After locating the line that holds "discount: 20% = 77.92 -> 20% = 86.43", transcribe it and each following line to the end of the records, changing nothing and adding nothing.

Data entries ::
^^^^^^^^^^^^^^^^

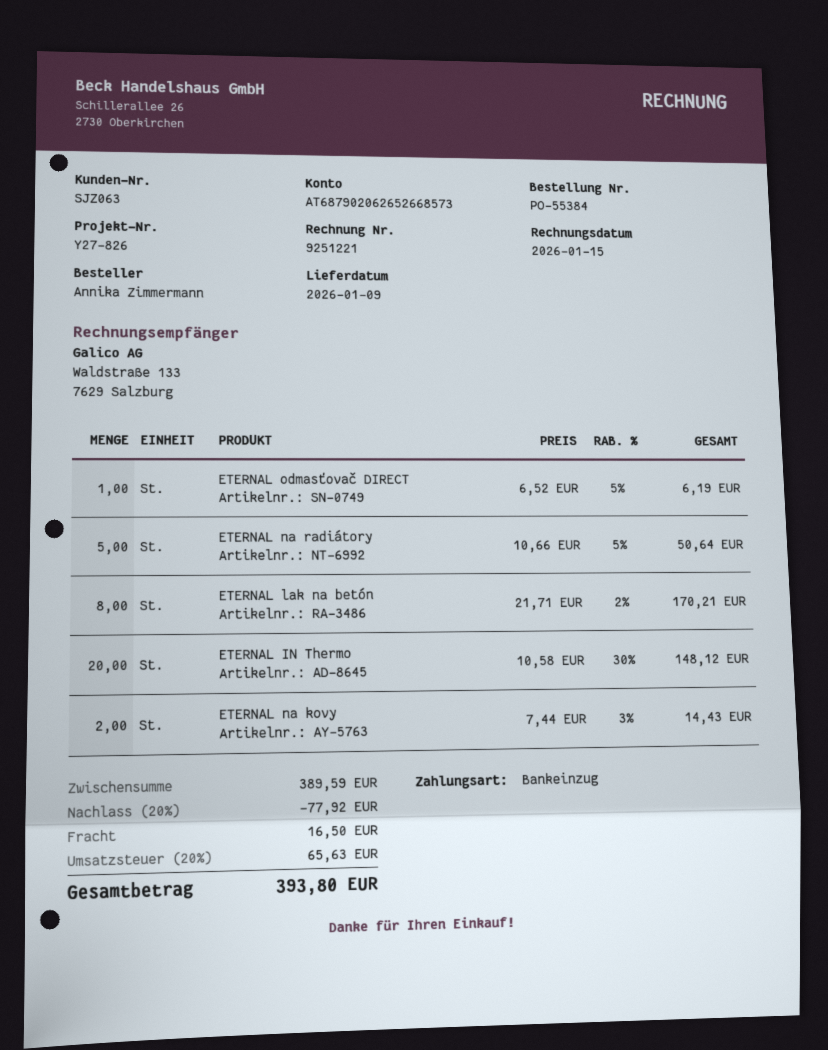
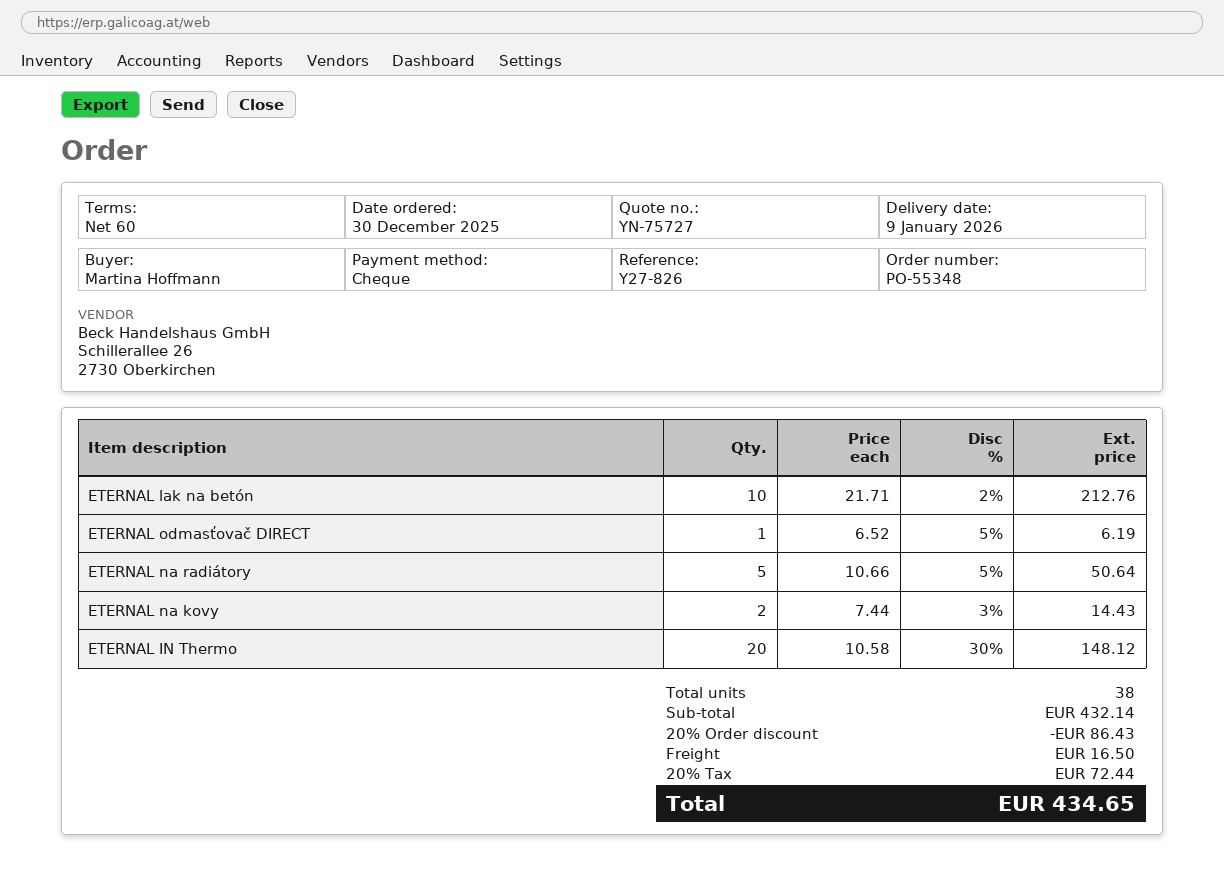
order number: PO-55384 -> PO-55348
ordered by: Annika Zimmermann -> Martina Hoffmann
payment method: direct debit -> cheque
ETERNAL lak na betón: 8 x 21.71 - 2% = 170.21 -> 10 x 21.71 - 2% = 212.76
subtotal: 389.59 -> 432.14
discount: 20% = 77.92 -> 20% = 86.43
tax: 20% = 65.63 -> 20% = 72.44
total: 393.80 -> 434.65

^^^^^^^^^^^^^^^^

Written response ::
discount: 20% = 77.92 -> 20% = 86.43
tax: 20% = 65.63 -> 20% = 72.44
total: 393.80 -> 434.65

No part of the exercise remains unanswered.